Medically reviewed by

Dr. Lalam Yadhidhya Rani

Published At February 5, 2024
Reviewed AtFebruary 5, 2024

Introduction

Cashew milk in modern-day global cuisines and kitchens has found its place just like other nut-based or plant protein-containing milk like almond, soy, and rice milk. It is loaded with nutrients that help boost eye health and immunity. It also aids in controlling blood sugar levels. As it can be added easily into the diet, it is essential to understand the nutritional aspects of cashew milk. Read this article to know all about the nutrition content, health benefits, availability, storage, and best way to prepare cashew milk in the comfort of one's home.

What Is the Origin of Cashew Milk?

Cashew trees are predominantly grown in regions with tropical climates and the milk is derived from the cashew nut, obtained from the fruit. Cashew milk is as nutrient-dense or rich as whole milk or cow's milk. Cashew nuts are not only alternative sources for dairy-based milk, but these nuts themselves contain a punch of heart-healthy fats as well as bioactive plant-based antioxidant compounds.

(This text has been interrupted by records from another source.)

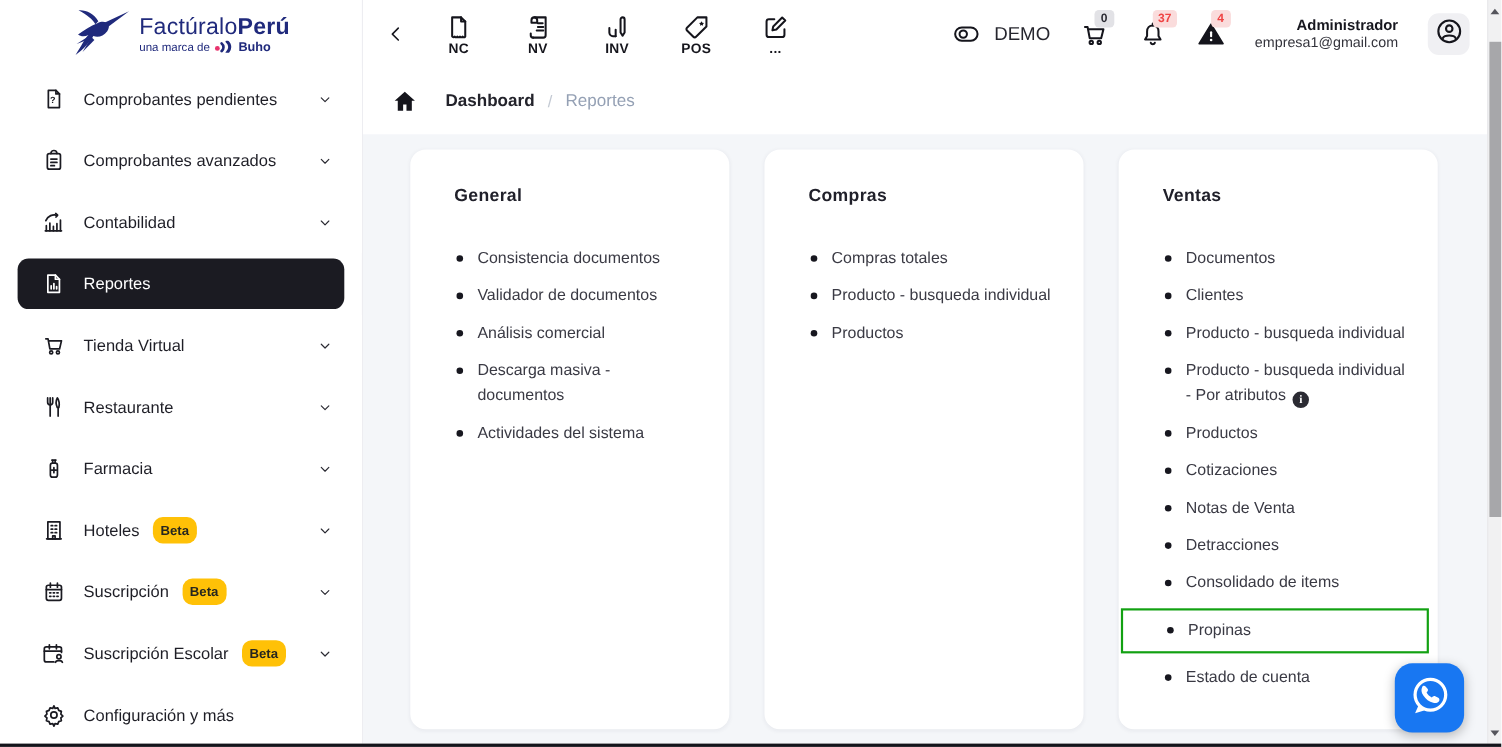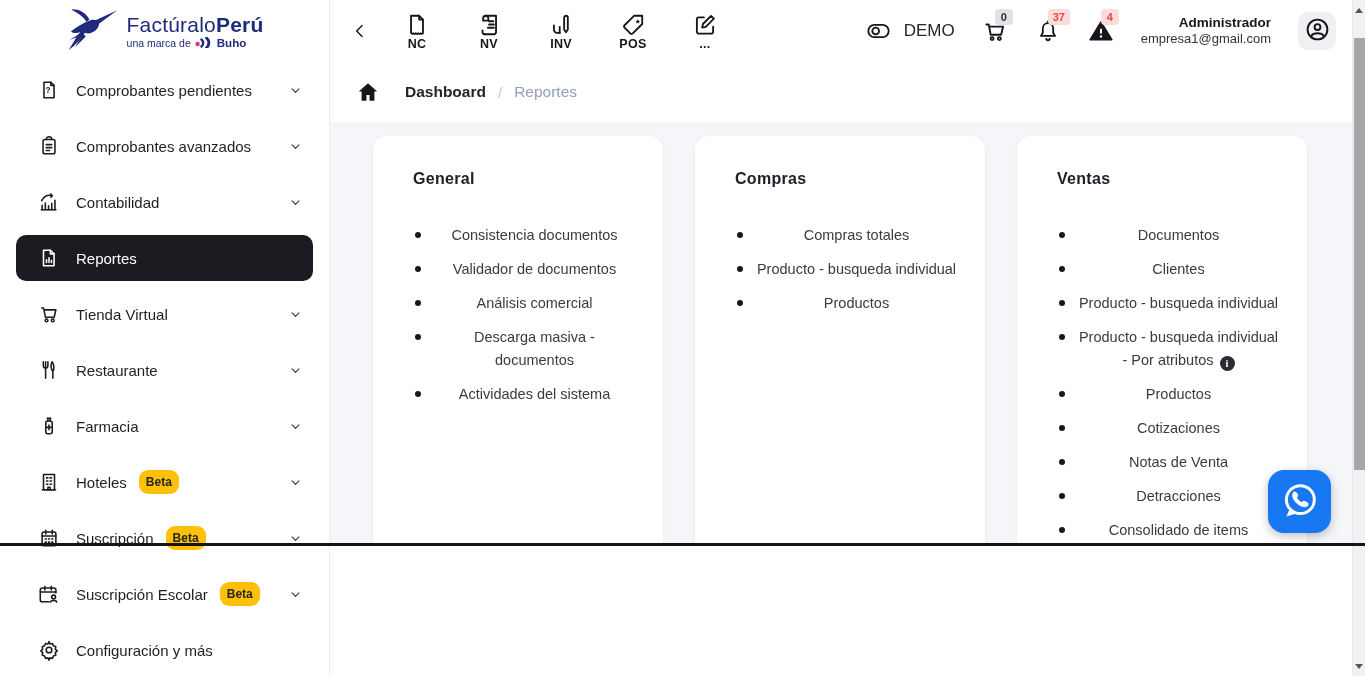--- a/index.html
+++ b/index.html
@@ -11,7 +11,7 @@
     --badge_red_text:#ef4444; --beta_bg:#ffc107; --whatsapp_blue:#1877f2;
     --content_bg:#f4f6f9;
   }
-  .app { position:relative; width:1365px; height:546px; }
+  .app { position:relative; width:1365px; height:679px; }
 
   
   .sidebar { position:absolute; left:0; top:0; width:330px; height:676px; background:#fff;

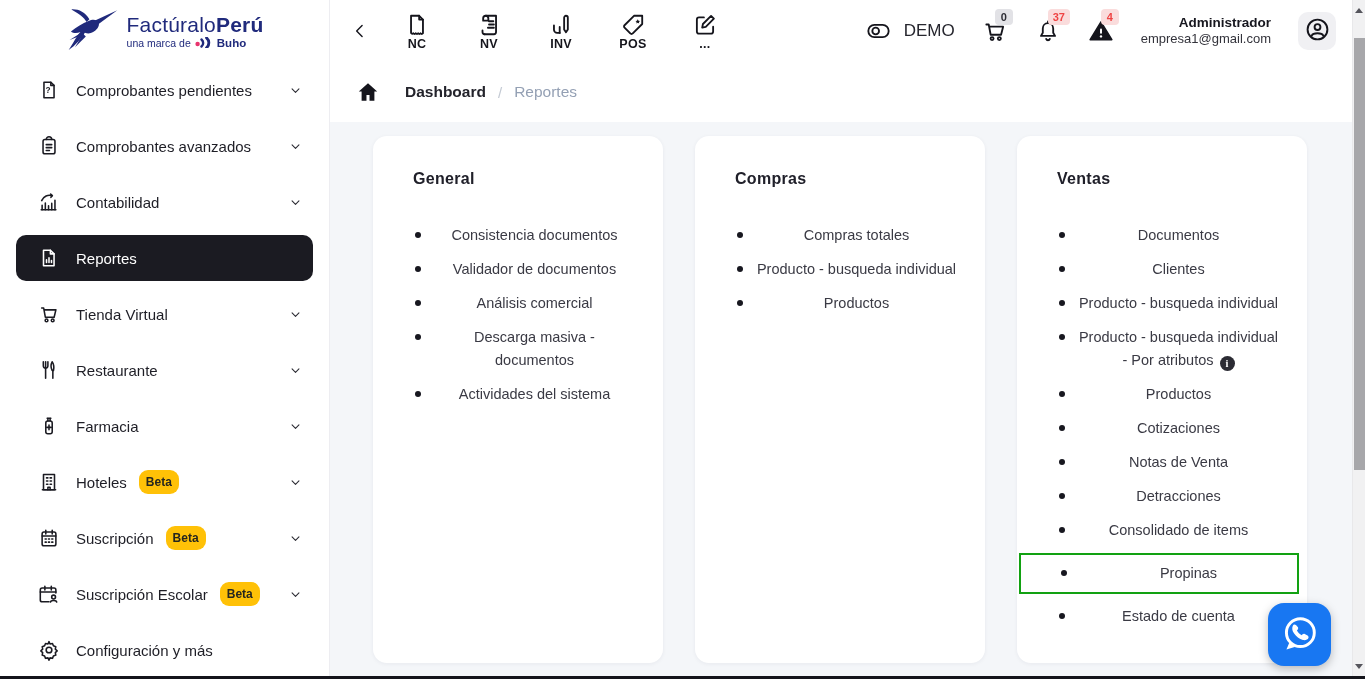--- a/index.html
+++ b/index.html
@@ -82,7 +82,7 @@
   .card { width:290px; height:527px; background:#fff; border-radius:14px;
           box-shadow:0 1px 4px rgba(30,30,60,.06); padding:34px 28px 0 40px; flex:none; }
   .card-title { font-size:16px; font-weight:700; color:#20202a; letter-spacing:.3px; }
-  .card-list { list-style:none; margin-top:36px;text-align:center; }
+  .card-list { list-style:none; margin-top:36px; }
   .card-list li { position:relative; padding-left:21px; font-size:14.5px; color:#3a3a44;
                   line-height:23px; margin-bottom:11px; cursor:pointer; }
   .card-list li::before { content:""; position:absolute; left:2px; top:8px; width:6px; height:6px;

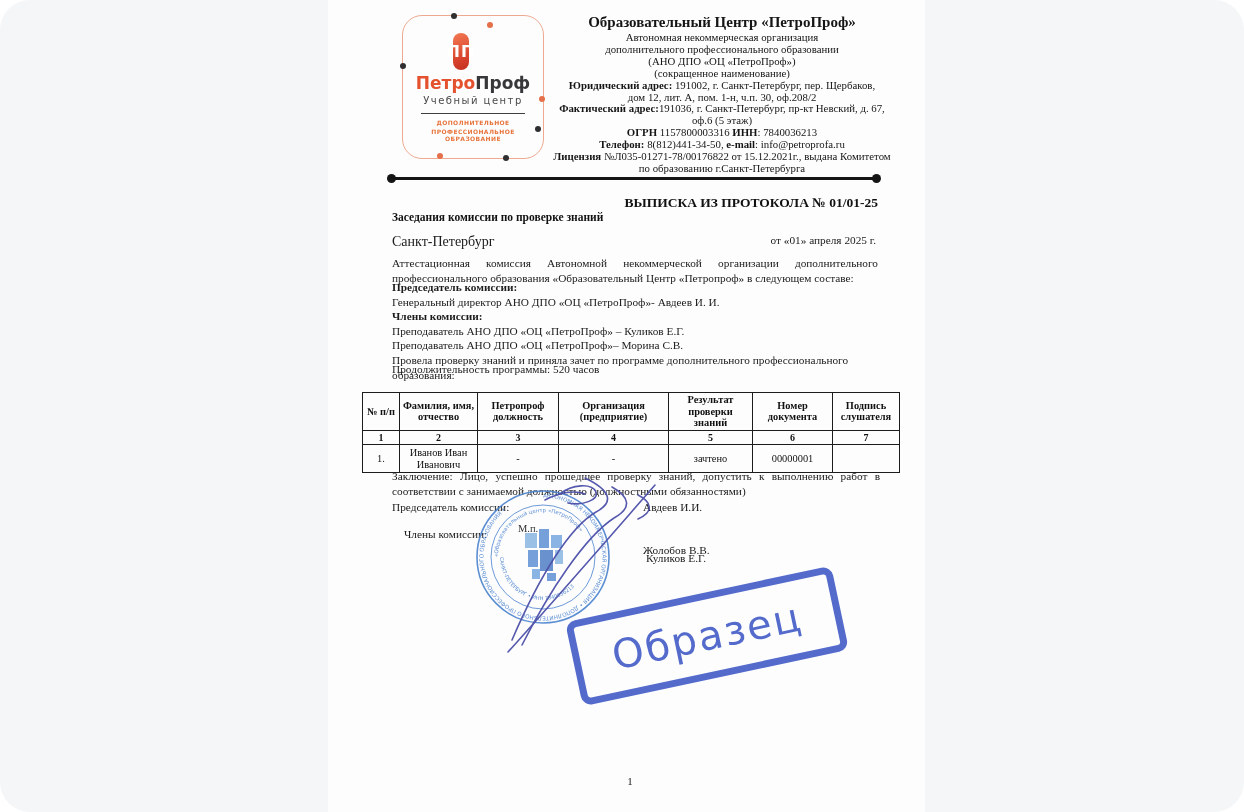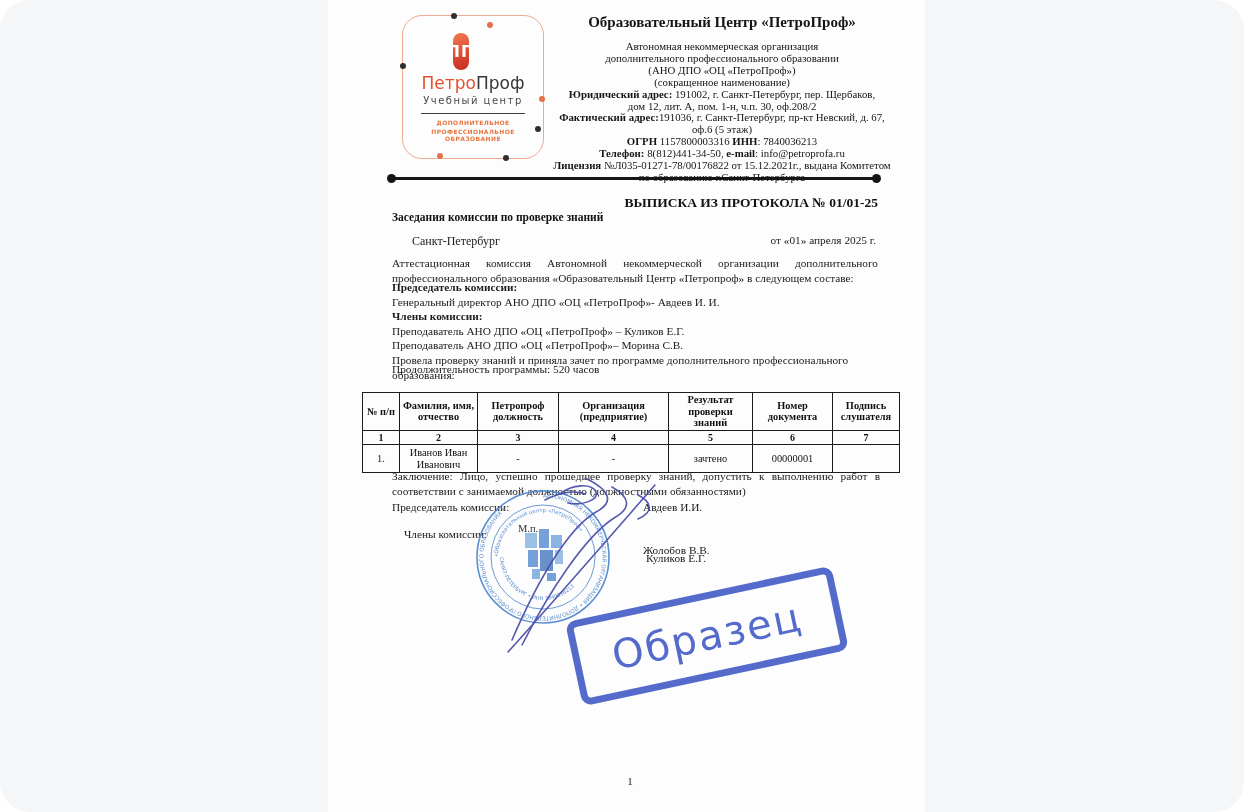--- a/index.html
+++ b/index.html
@@ -30,7 +30,7 @@
 
   
   .lh-block{position:absolute;left:542px;top:13px;width:360px;text-align:center;color:#151515;}
-  .lh-title{font-size:15px;font-weight:bold;line-height:19px;margin-bottom:9px;}
+  .lh-title{font-size:15px;font-weight:bold;line-height:19px;margin-bottom:0;}
   .lh-line{font-size:10.8px;line-height:11.9px;}
   .lh-line b{font-weight:bold;}
 

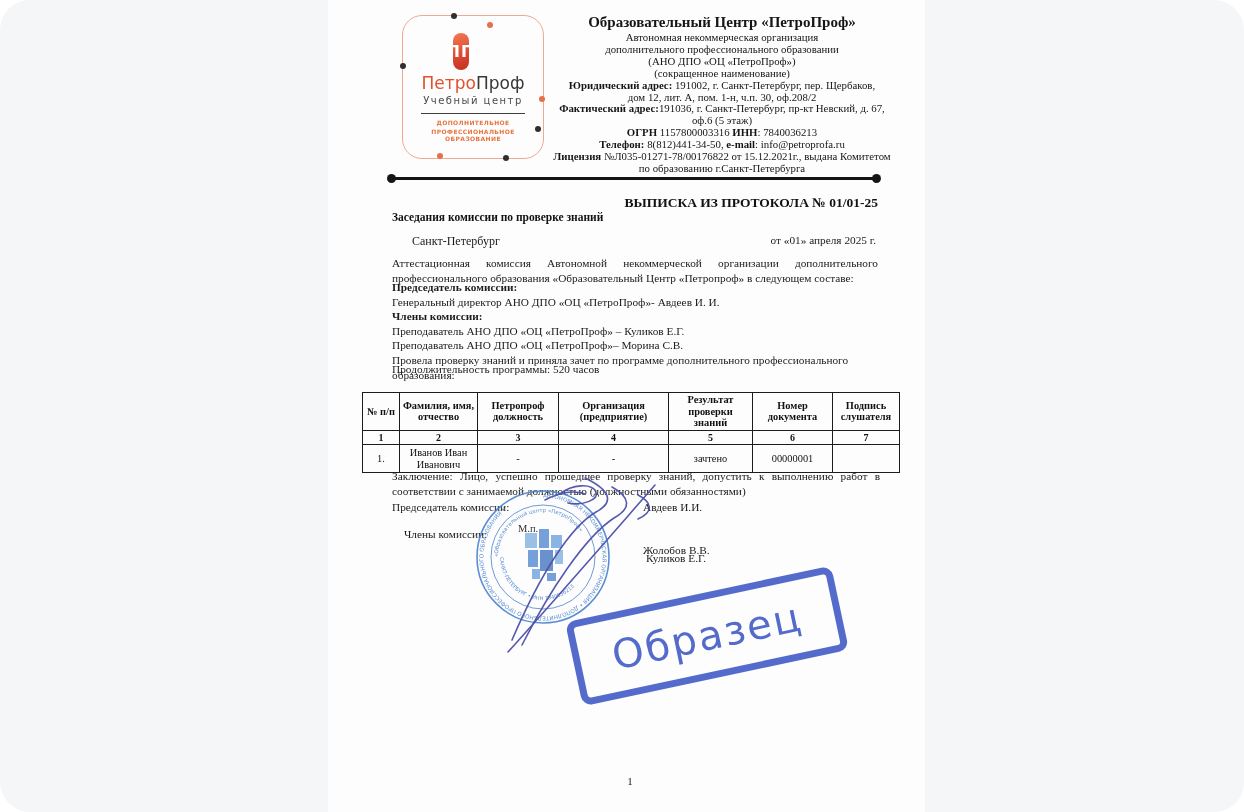--- a/index.html
+++ b/index.html
@@ -19,7 +19,7 @@
     display:flex;align-items:center;justify-content:center;
     color:#fff;font-family:"DejaVu Sans",sans-serif;font-weight:bold;font-size:16px;letter-spacing:1px;}
   .logo-name{position:absolute;left:0;top:57px;width:100%;text-align:center;
-    font-family:"DejaVu Sans",sans-serif;font-weight:normal;font-size:17px;}
+    font-family:"DejaVu Sans",sans-serif;font-weight:bold;font-size:17px;}
   .logo-name .p1{color:#e4512e;}
   .logo-name .p2{color:#38373a;}
   .logo-sub{position:absolute;left:0;top:79px;width:100%;text-align:center;

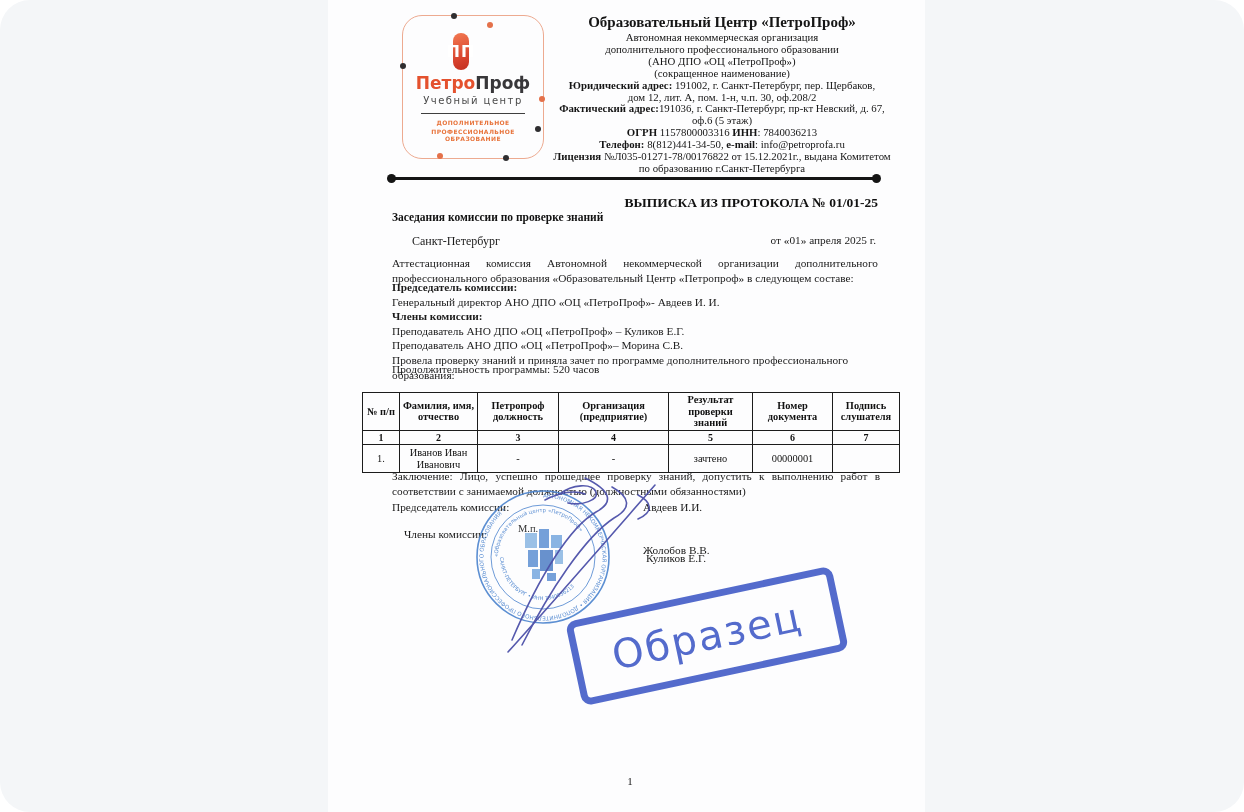--- a/index.html
+++ b/index.html
@@ -42,7 +42,7 @@
     font-size:13.5px;font-weight:bold;color:#111;}
   .proto-sub{position:absolute;left:392px;top:211px;width:486px;text-align:left;
     font-size:11.5px;font-weight:bold;color:#111;}
-  .city{position:absolute;left:392px;top:234px;font-size:12px;margin-left:20px;}
+  .city{position:absolute;left:392px;top:234px;font-size:14px;}
   .date{position:absolute;right:368px;top:234px;font-size:11.3px;}
   .intro{position:absolute;left:392px;top:256px;width:486px;font-size:11.3px;line-height:15px;text-align:justify;}
   .composition{position:absolute;left:392px;top:280px;width:490px;font-size:11.3px;line-height:14.6px;}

Just like other nuts or plant protein-based milk such as almond milk, soy milk, etc; cashew milk can prove to be a great alternative non-dairy milk substitute for individuals especially those who are lactose intolerant or intolerant to dairy products.

What Is the Nutritional Content of Cashew Milk?

The nutrition information that is provided by the USDA (United States Department of Agriculture) for 3.5274 ounces or one cup of commercially available cashew milk is as follows.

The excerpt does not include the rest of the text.